SHADES OF GREY
Nothing is ever truly lost...
It was 3 AM one morning in August 2005 when I awoke from a sound sleep and, sensing that all was not well, rose to check on Dakotah, my twelve year old dog. Ever protective of me, I found him wide awake lying on his side just outside the bedroom door. When he tried to rise, he let out a sharp cry of pain.
The vets said that he had suffered an age-related spinal injury and most likely would not survive. While his family struggled to make peace with what seemed inevitable, Dakotah surprised everyone by fully recovering. But the grief I experienced when it seemed he was lost haunted me and inspired SHADES OF GREY. We shot the film in late September just seven weeks after his injury and locked the picture by early November. There were other projects to complete however, and "Shades" remained unscored and uncompleted.
Two and a half years later, Dakotah passed away and that earlier grief returned a thousandfold. Hoping to assist the healing process, composer Adrian Hernandez offered draft after draft for the film's score until finally in early 2009 SHADES OF GREY was finished.

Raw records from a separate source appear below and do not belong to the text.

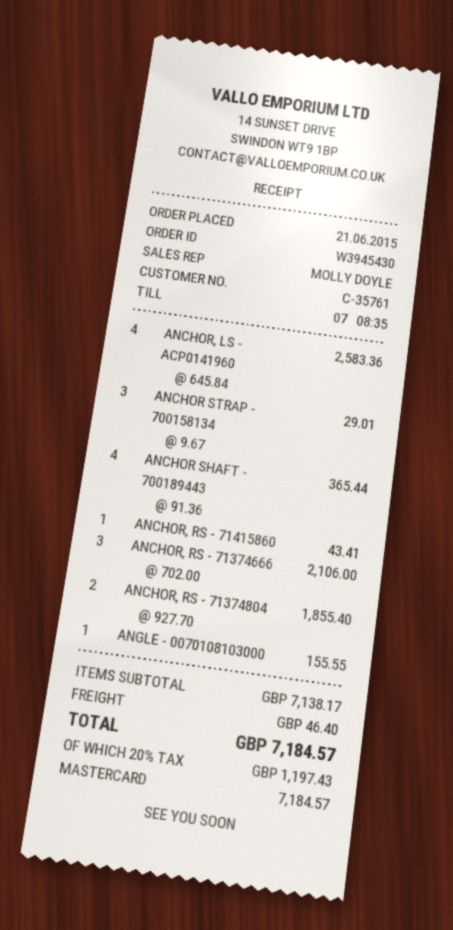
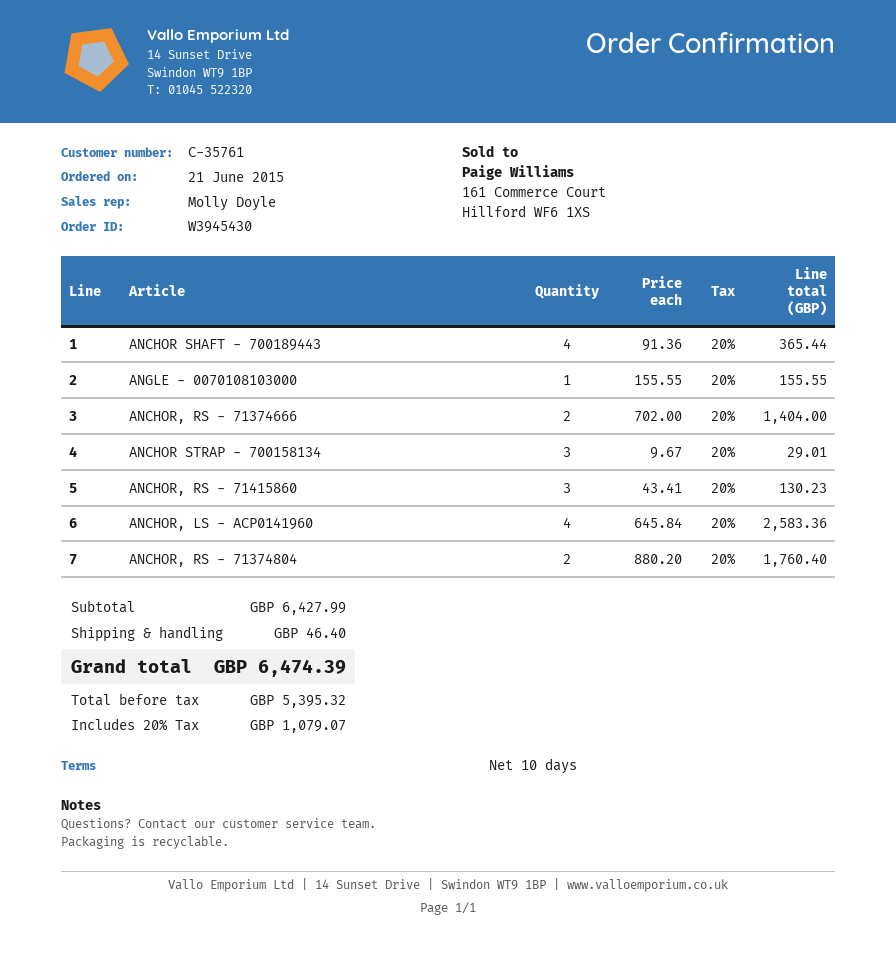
ANCHOR, RS - 71415860: 1 x 43.41 = 43.41 -> 3 x 43.41 = 130.23
ANCHOR, RS - 71374666: 3 x 702.00 = 2106.00 -> 2 x 702.00 = 1404.00
ANCHOR, RS - 71374804: 2 x 927.70 = 1855.40 -> 2 x 880.20 = 1760.40
subtotal: 7138.17 -> 6427.99
tax: 20% = 1197.43 -> 20% = 1079.07
total: 7184.57 -> 6474.39

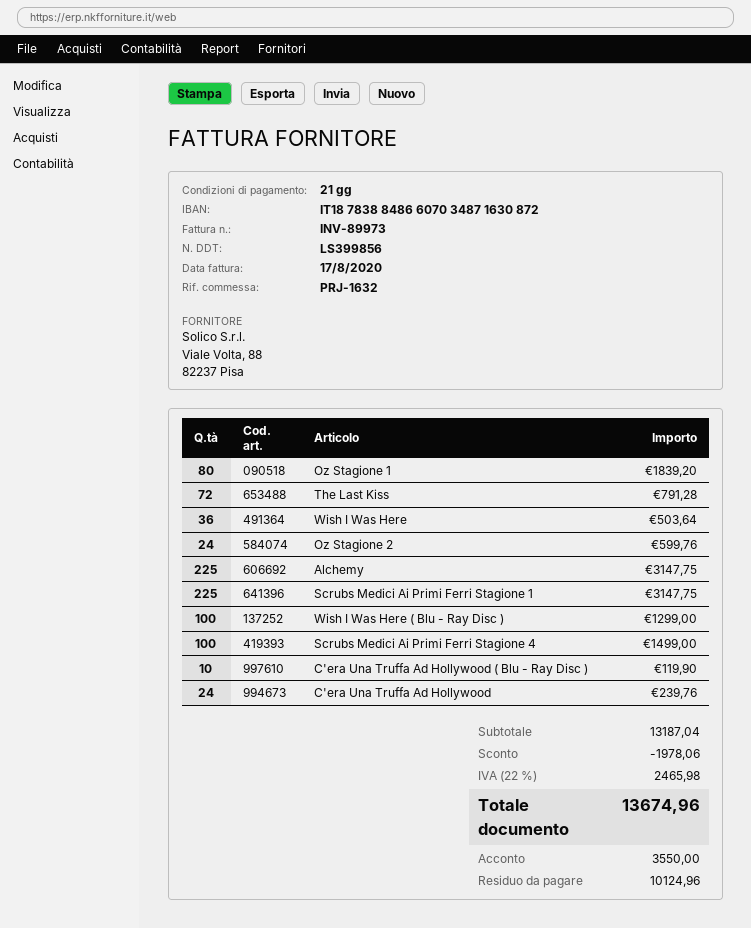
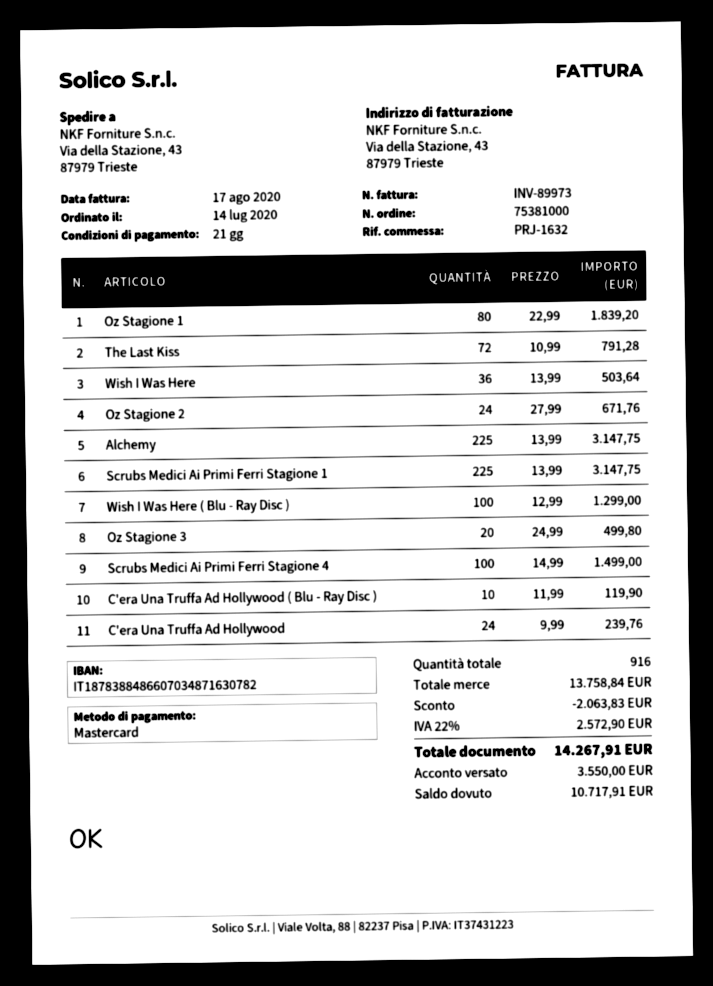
bank account: IT1878388486607034871630872 -> IT1878388486607034871630782
Oz Stagione 2: 24 for 599.76 -> 24 for 671.76
Oz Stagione 3: none -> 20 for 499.80
subtotal: 13187.04 -> 13758.84
discount: 1978.06 -> 2063.83
tax: 22% = 2465.98 -> 22% = 2572.90
total: 13674.96 -> 14267.91
balance: 10124.96 -> 10717.91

My clinically stated goal for the short was to elicit a powerful emotional response from viewers in two minutes or less and without the use of any dialogue. But in reality, it was to convince myself that the soul of such a perfectly gentle creature could yet love a very imperfect earthbound spirit.
During its test screenings and premiere, even audience members who said they didn't like dogs admitted to getting misty-eyed by the two-minute window into a pet-owner's profound grief.
Indeed, nothing is ever truly lost...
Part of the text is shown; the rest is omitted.